Sources: App Store, Crunchbase, Just Eat Takeaway, Second Measure
Headquarters: New York City, United States Founder(s): Chieh Huang, Christopher Cheung, Jared Yaman, William Fong Year Founded: 2013
Boxed is an online bulk grocery retailer that allows consumers to purchase groceries and others items at wholesale prices. The company also offers an on-demand grocery delivery service dubbed Express in partnership with Costco and Lidl.
While services like Instacart or Shipt score on delivery speed, Boxed is oftentimes significantly cheaper. However, Boxed does not offer a membership, which consequently requires consumers to pay for shipping fees if the order is below $75.

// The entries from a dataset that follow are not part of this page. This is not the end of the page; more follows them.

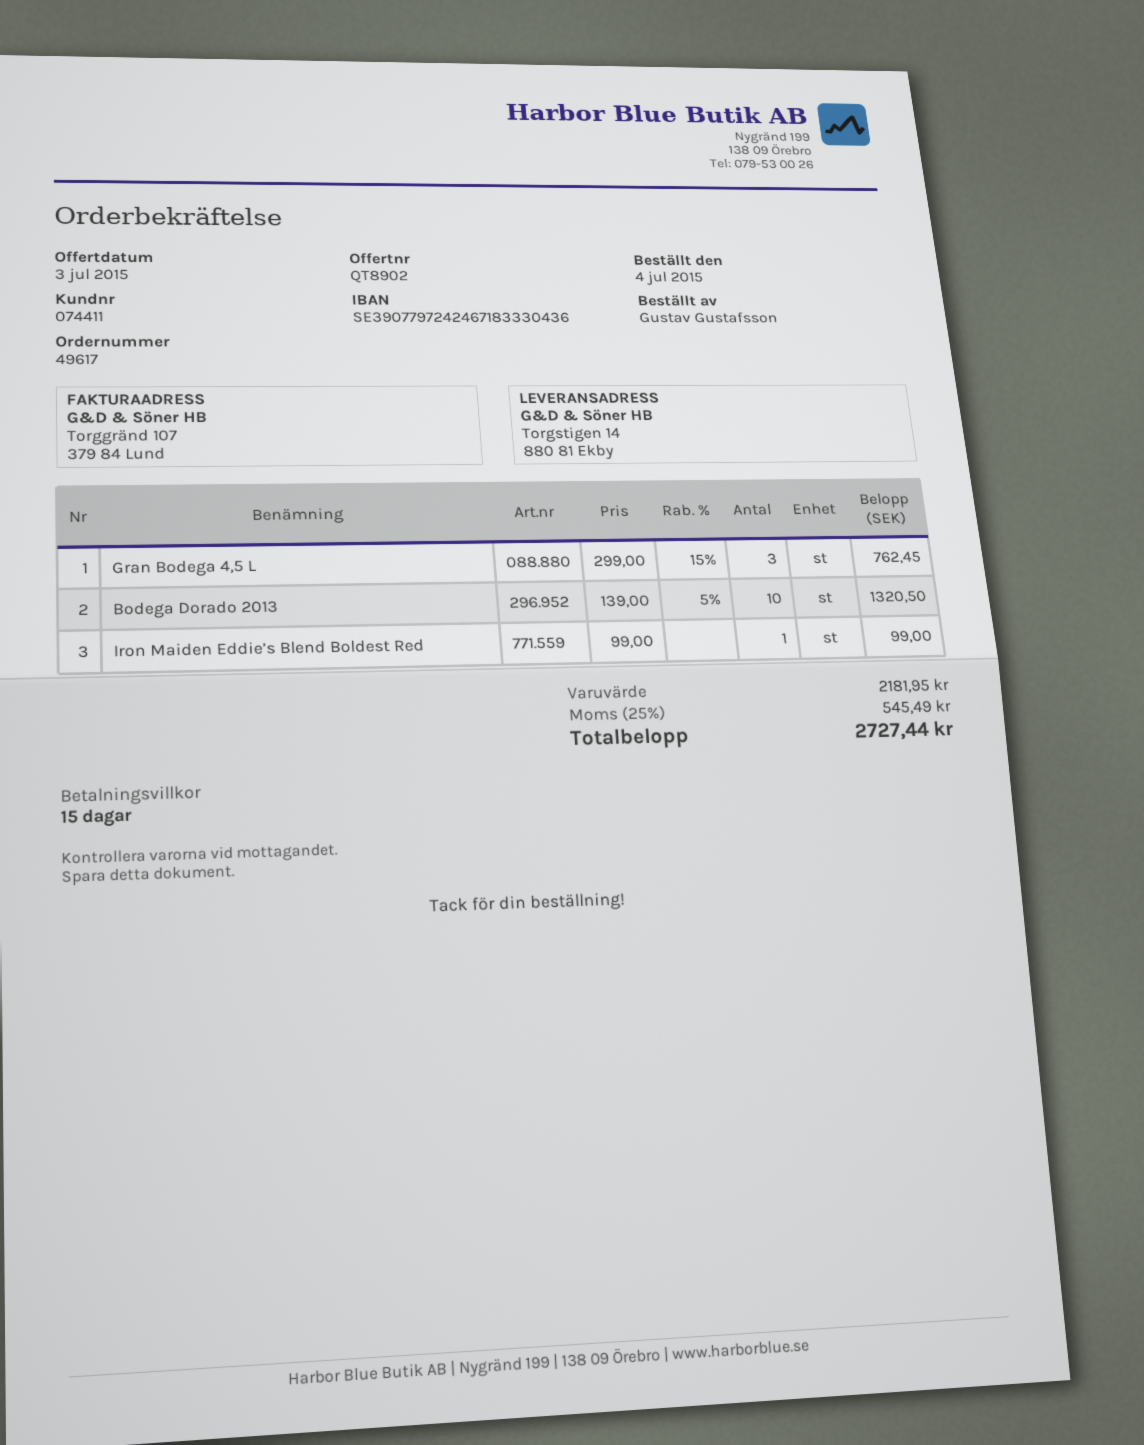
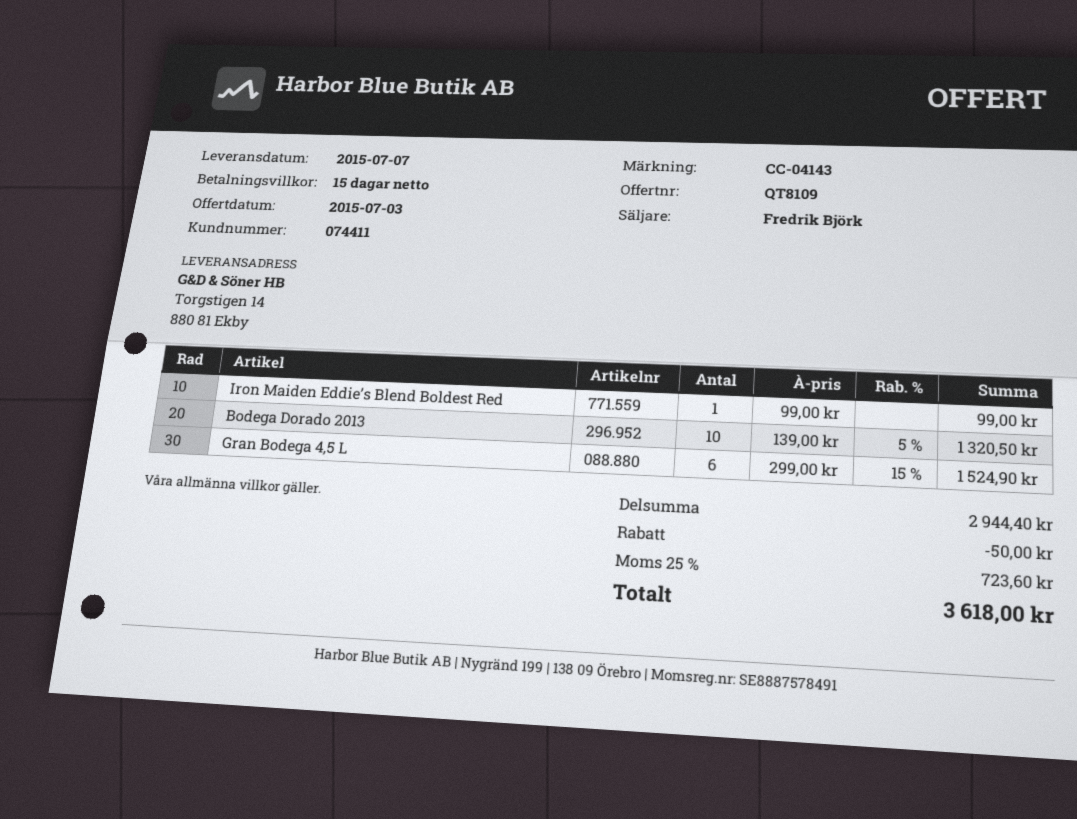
quote number: QT8902 -> QT8109
Gran Bodega 4,5 L: 3 x 299.00 - 15% = 762.45 -> 6 x 299.00 - 15% = 1524.90
subtotal: 2181.95 -> 2944.40
discount: none -> 50.00
tax: 25% = 545.49 -> 25% = 723.60
total: 2727.44 -> 3618.00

The company has raised $365 million in funding. Another $334 million was netted during its IPO in December 2021. In 2021, the company, which employs over 250 people, recorded $771 million in annual revenues (up 11 percent YoY).
Sources: Boxed Investor Relations, Crunchbase, LinkedIn
11. Misfits Market
Headquarters: Pennsauken, New Jersey, United States Founder(s): Abhi Ramesh Year Founded: 2018
Misfits Market is putting a twist on the grocery delivery game by only selling what it labels ‘ugly’ produce. Its founder started the business after visiting a farm and seeing first-hand how much perfectly edible food is being thrown away by farmers because it doesn’t comply with the requirements of traditional grocery chains.
As a result, Misfits Market is able to offer food at discounts of up to 40 percent. On top of that, it helps to combat food loss, which is equal to about 30 to 40 percent of all food supply according to the U.S. Food and Drug Administration (FDA).
The company charges a flat fee of $5.50 per shipped box. Customers need to order at least $30 worth of food in order to check out.
The firm, instead of relying on couriers, works together with UPS to deliver its items on a weekly basis. Misfits Market is currently available in 44 states across the United States.
Investors have supported the fairly young company with over $526 million in funding thus far. Misfits Market is reportedly valued at $2 billion. Revenue figures are unfortunately not disclosed.
Sources: Bloomberg, Misfits Market
12. Imperfect Foods
Headquarters: San Francisco, California, United States Founder(s): Ben Simon, Benjamin Chesler, Ron Clark Year Founded: 2015
Another service that tackles the ever-increasing problem of food waste is Imperfect Foods. In fact, it helped save over 145 million pounds of food since its inception in 2015. The company, to underline its commitment to sustainable consumption, became a Certified B Corporation in November 2021.
Imperfect Foods currently delivers across most of the West South Central region, Midwest, Northeast, and all along the West Coast. For comparison, Misfits Market is essentially available nationwide across the United States.
Groceries are normally delivered on a weekly cadence. Each week, the company will prefill a customer’s cart with produce it thinks he or she likes (based on previously submitted preferences). Carts can then be adjusted as the customer sees fit.
Despite a tumultuous 2021, which led to the replacement of its CEO, Imperfect Food remains on track to revolutionize the grocery delivery industry. Investors have poured in a total of $229.1 million into the company, which is valued at $700 million, thus far. In 2021, the company generated around $500 million in revenue.